Retail sales data was stronger than expected with a 0.8% increase for May compared with consensus forecasts of 0.4% and underlying sales also made firm gains. Continuing jobless claims declined to a 44-year low, reinforcing confidence in the growth outlook.
The Federal Reserve increased interest rates by a further 0.25% to a 1.75-2.00% range which was in line with consensus forecasts.
The projections from individual committee members pointed to a further two rate hikes over the second half of 2018 and another three increases in 2019. The statement maintained expectations of further gradual increases in rates with inflation now close to target.
The overall rhetoric was hawkish and the dollar eventually made strong net gains with the currency index at 6-month highs.


The UK inflation data was in line with market expectations as the annual rate unchanged at 2.4%.
The latest average earnings data had little overall impact, but there was a significantly stronger than expected reading for retail sales.
Confidence surrounding the growth outlook remained fragile and markets remained sceptical surrounding the potential for an August rate hike which limited Sterling support.
Political developments were important with the government having major problems over Brexit passing legislation within the House of Commons. Fears that rebels would undermine the government’s negotiating position were important in undermining Sterling sentiment.
Overall, Sterling tested 7-month lows against the dollar, but secured net gains against the weak Euro.


The UK PMI construction and services sector releases were slightly stronger than expected with the services sector strengthening to 54.0 from 52.8 previously.

Euro-zone data releases had only a slight impact, but the latest ECB policy decision triggered substantial moves.
The central bank announced that the pace of bond purchases would be cut to EUR15bn per month from EUR30bn for the fourth quarter of 2018 with the programme then expected to finish.
The bank was still relatively uneasy surrounding the economic environment and pledged to keep the main interest rate at 0.0% until at least summer 2019.
Markets had expected a rate increase before mid-2019 and the rhetoric was important in triggering very sharp Euro losses as a downgrading of rate expectations from investment banks helped trigger a fresh liquidation of long positions.

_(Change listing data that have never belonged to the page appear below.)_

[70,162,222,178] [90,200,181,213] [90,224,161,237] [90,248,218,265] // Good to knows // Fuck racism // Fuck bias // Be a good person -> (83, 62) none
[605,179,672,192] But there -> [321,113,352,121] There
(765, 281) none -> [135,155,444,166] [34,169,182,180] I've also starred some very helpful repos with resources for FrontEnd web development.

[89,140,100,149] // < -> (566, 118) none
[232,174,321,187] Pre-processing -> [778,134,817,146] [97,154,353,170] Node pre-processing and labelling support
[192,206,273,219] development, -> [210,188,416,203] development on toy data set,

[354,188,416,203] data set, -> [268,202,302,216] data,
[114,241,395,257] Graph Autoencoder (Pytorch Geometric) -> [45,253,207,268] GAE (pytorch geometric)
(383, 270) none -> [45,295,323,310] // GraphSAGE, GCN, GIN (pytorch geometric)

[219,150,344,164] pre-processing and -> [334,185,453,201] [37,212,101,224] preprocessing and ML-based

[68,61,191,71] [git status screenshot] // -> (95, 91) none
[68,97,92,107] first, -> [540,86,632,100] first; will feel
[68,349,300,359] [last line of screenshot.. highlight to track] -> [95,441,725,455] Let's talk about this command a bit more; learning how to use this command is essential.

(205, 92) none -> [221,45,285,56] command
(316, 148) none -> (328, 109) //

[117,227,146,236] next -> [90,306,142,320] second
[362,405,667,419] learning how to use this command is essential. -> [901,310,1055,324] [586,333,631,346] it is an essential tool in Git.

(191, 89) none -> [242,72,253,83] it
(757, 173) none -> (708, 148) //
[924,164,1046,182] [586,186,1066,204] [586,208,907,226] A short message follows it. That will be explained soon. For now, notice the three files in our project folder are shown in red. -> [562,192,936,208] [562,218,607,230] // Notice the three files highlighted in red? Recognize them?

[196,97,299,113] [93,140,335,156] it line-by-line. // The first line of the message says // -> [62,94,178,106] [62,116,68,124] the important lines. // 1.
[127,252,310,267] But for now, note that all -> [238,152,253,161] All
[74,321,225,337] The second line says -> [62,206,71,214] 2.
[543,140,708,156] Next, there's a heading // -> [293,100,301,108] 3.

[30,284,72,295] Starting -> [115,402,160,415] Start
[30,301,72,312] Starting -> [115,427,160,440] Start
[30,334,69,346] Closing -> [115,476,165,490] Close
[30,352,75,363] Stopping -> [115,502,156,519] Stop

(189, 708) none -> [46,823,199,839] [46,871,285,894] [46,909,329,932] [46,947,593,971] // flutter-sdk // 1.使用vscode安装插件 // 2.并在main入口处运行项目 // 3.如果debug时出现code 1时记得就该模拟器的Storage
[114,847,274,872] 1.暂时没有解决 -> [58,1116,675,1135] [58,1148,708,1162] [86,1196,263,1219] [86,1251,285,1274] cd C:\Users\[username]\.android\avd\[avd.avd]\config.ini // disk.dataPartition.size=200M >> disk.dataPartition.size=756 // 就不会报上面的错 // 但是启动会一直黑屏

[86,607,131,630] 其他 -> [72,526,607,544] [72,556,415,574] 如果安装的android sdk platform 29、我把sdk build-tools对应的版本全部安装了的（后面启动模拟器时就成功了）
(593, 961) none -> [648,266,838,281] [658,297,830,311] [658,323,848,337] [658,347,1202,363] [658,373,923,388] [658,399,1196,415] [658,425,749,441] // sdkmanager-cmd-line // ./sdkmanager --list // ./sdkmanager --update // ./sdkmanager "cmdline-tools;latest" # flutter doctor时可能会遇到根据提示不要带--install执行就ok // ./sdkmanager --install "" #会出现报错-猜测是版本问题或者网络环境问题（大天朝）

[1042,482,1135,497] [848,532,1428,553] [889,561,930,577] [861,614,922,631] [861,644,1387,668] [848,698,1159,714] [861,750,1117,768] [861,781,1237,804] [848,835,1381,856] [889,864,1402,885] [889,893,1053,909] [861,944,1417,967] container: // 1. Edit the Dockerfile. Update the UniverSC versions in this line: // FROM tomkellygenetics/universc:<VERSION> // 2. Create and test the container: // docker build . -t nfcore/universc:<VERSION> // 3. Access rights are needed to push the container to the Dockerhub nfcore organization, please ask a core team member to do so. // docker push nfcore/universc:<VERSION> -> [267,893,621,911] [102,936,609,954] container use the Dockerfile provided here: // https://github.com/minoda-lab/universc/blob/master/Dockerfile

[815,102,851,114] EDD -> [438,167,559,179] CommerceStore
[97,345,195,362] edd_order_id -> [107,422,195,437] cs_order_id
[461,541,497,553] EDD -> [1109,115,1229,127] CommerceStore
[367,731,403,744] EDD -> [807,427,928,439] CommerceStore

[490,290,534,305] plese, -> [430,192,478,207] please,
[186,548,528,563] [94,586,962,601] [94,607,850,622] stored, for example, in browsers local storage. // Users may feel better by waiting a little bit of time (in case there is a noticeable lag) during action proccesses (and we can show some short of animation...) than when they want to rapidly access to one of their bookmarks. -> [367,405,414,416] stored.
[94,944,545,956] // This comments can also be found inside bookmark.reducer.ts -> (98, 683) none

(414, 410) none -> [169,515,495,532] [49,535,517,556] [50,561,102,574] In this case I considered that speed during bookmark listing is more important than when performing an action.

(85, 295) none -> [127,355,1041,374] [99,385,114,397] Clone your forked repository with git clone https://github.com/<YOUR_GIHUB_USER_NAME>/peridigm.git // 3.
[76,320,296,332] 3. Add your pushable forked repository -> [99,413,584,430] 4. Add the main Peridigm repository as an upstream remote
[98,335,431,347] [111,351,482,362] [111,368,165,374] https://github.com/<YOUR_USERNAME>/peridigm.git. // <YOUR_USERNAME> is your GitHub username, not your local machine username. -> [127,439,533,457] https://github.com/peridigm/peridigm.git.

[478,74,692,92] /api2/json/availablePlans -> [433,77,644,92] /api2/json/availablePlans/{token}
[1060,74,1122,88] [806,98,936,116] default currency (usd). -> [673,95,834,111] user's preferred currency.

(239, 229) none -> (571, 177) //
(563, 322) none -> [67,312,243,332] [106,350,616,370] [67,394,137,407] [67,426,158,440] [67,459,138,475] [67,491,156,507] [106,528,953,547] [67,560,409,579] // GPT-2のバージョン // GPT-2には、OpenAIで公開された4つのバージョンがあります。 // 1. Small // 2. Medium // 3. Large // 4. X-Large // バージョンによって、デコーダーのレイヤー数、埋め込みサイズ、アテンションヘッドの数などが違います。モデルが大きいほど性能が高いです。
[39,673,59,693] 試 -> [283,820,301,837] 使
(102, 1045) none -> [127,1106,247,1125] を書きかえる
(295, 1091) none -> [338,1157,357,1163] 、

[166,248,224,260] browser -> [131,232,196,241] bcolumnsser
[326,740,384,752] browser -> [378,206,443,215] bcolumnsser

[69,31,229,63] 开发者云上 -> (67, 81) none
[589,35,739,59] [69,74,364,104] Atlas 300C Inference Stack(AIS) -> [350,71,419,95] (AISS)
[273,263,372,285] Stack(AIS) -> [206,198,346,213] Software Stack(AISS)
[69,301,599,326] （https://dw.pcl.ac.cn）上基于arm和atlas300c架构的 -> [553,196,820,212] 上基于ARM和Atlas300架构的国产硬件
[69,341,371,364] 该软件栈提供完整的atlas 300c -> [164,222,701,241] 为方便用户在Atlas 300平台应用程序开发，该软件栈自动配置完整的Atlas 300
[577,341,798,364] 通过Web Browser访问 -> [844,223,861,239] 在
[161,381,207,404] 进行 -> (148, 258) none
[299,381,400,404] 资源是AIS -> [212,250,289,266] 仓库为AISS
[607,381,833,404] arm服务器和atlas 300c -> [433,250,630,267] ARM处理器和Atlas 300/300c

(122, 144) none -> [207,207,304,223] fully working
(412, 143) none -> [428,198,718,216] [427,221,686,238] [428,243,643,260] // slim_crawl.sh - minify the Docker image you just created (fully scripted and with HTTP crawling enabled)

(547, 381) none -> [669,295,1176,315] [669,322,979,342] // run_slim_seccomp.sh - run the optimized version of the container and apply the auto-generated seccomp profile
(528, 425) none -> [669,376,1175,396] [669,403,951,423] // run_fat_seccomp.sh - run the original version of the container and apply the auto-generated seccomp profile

Divergence expectations important

Overall, there was fresh speculation over policy divergence within the major economies.
Markets were confident in expecting further US interest rate increases while there was a scaling back of expectations in other major economies with the ECB, Bank of England and Bank of Japan all pledging to keep monetary policy very loose. The divergence was pivotal in supporting the US dollar.

Trade fears remained important

Market concerns surrounding trade policies continued to have an impact amid fresh tensions between the US and China.
Commodity prices lost ground amid doubts surrounding the global growth outlook. In this environment, there were further losses for the Australian and Canadian dollars with the latter at 12-month lows against the US currency.


The Summit meeting between North Korean leader Kim and President Trump had a limited impact in weakening yen support.
The Bank of Japan left monetary policy on hold while it downgraded its inflation forecasts.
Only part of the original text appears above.